[Opening STORED DATA section]

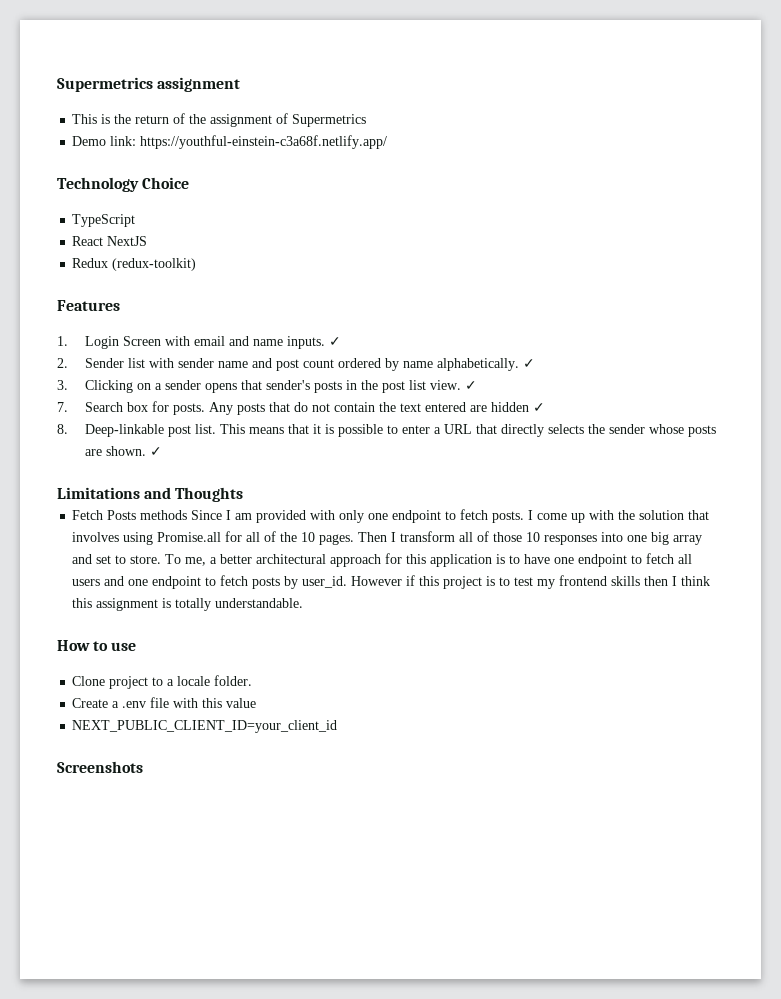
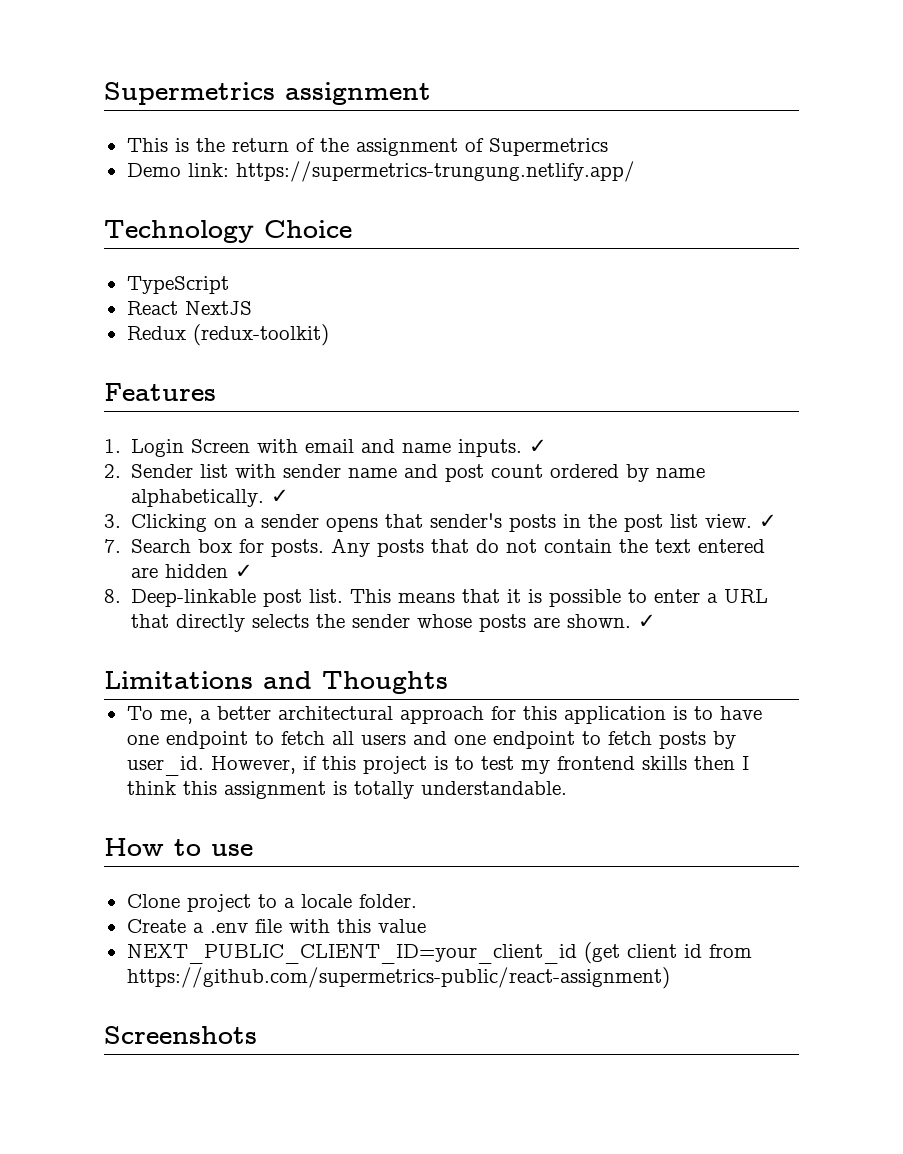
[140,135,388,149] https://youthful-einstein-c3a68f.netlify.app/ -> [235,161,635,182] https://supermetrics-trungung.netlify.app/
[72,509,710,523] [72,531,703,545] [72,554,162,564] Fetch Posts methods Since I am provided with only one endpoint to fetch posts. I come up with the solution that involves using Promise.all for all of the 10 pages. Then I transform all of those 10 responses into one big array and set to store. -> (448, 682) none
[351,576,403,586] However -> [210,756,296,774] However,
(338, 726) none -> [583,942,752,964] [126,967,670,989] (get client id from https://github.com/supermetrics-public/react-assignment)

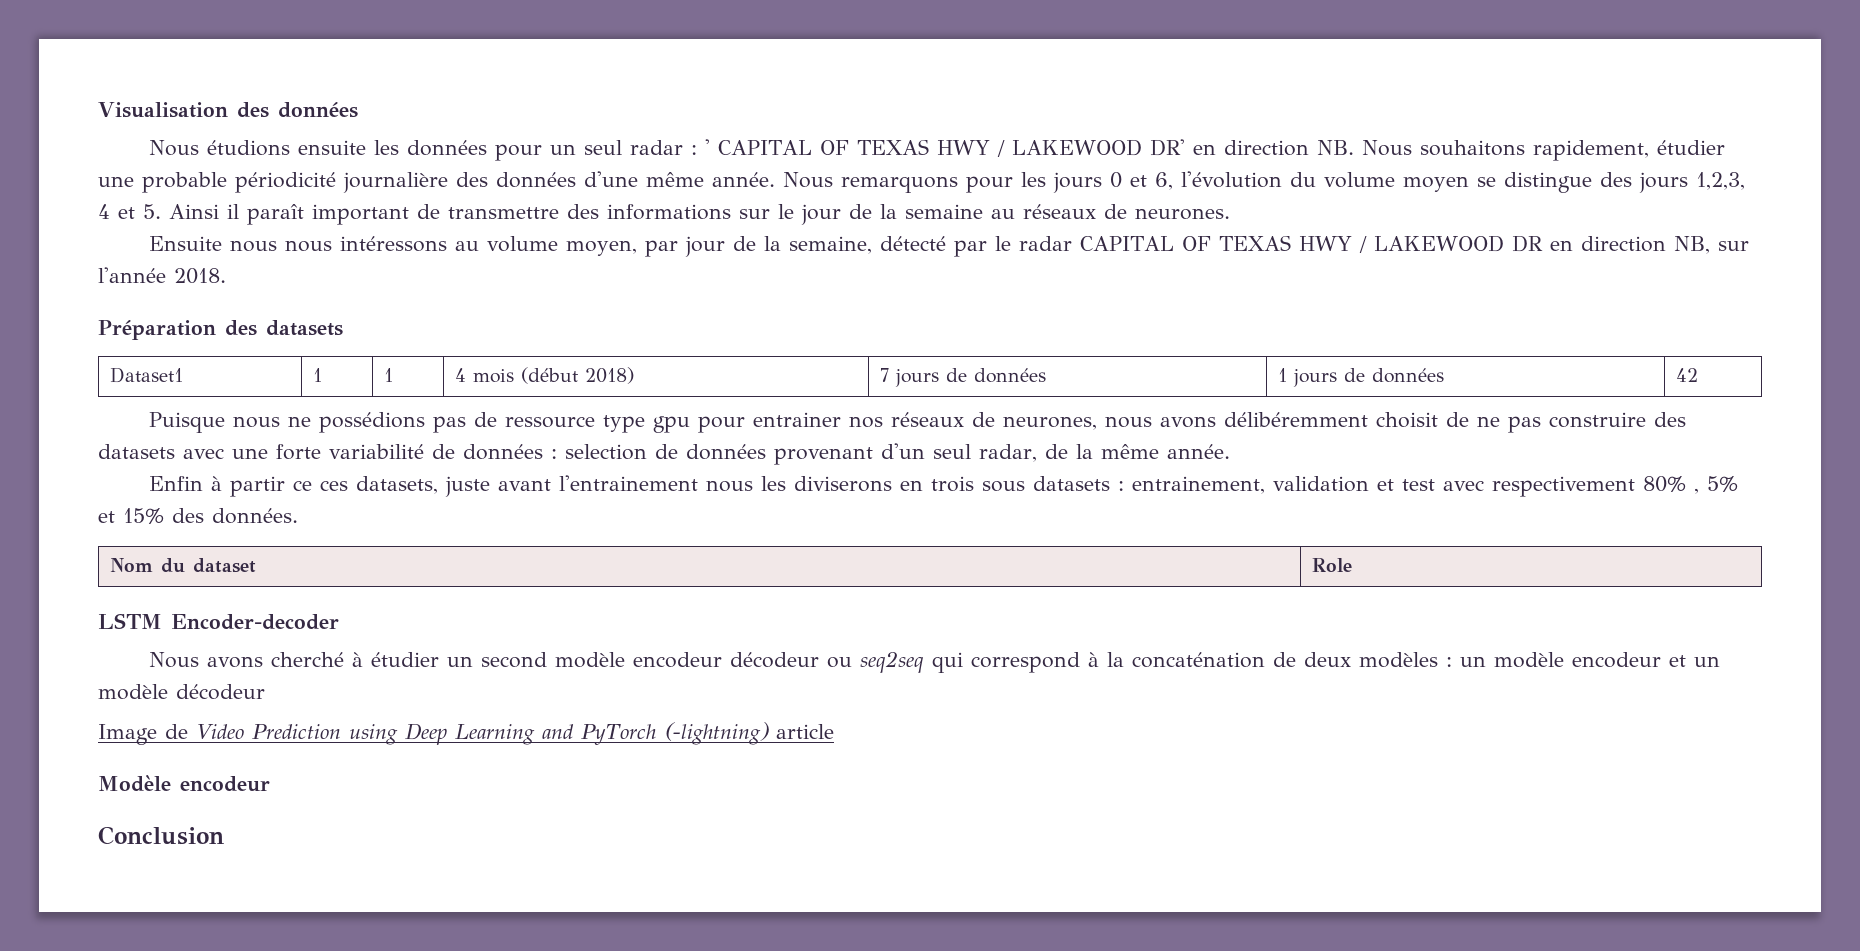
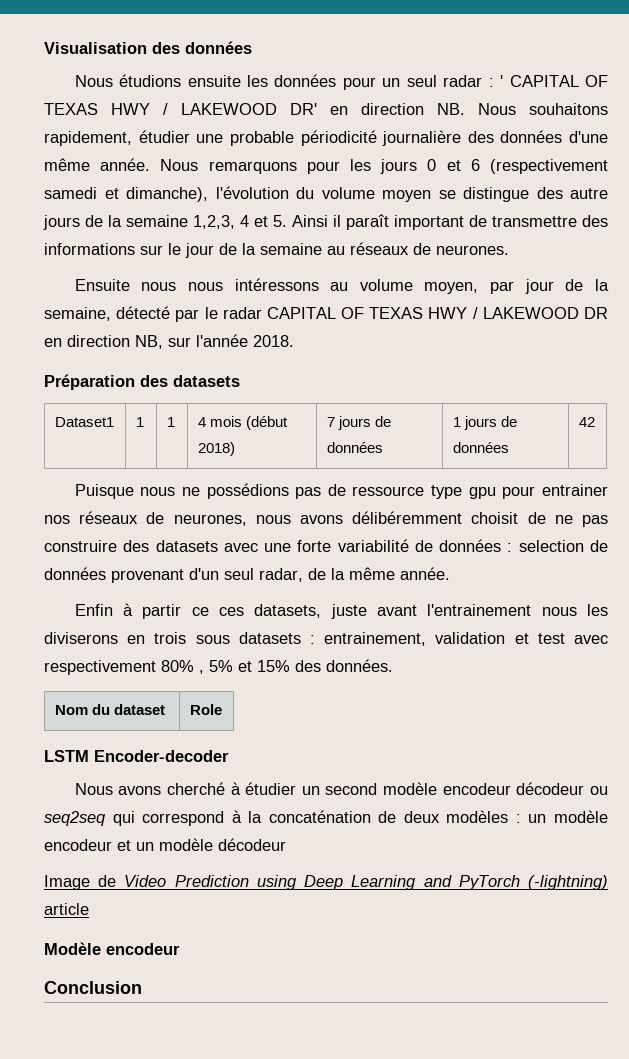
[1155,172,1173,190] 6, -> [470,159,608,174] [44,187,208,202] 6 (respectivement samedi et dimanche),
[1639,172,1688,193] jours -> [570,188,608,199] [43,215,188,230] autre jours de la semaine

[Closing STORED DATA section]

Leave out the pictures and retype every line above exactly.

**REPLY TO THE EXERCISE:**
[140,135,388,149] https://youthful-einstein-c3a68f.netlify.app/ -> [235,161,635,182] https://supermetrics-trungung.netlify.app/
[72,509,710,523] [72,531,703,545] [72,554,162,564] Fetch Posts methods Since I am provided with only one endpoint to fetch posts. I come up with the solution that involves using Promise.all for all of the 10 pages. Then I transform all of those 10 responses into one big array and set to store. -> (448, 682) none
[351,576,403,586] However -> [210,756,296,774] However,
(338, 726) none -> [583,942,752,964] [126,967,670,989] (get client id from https://github.com/supermetrics-public/react-assignment)

[1155,172,1173,190] 6, -> [470,159,608,174] [44,187,208,202] 6 (respectivement samedi et dimanche),
[1639,172,1688,193] jours -> [570,188,608,199] [43,215,188,230] autre jours de la semaine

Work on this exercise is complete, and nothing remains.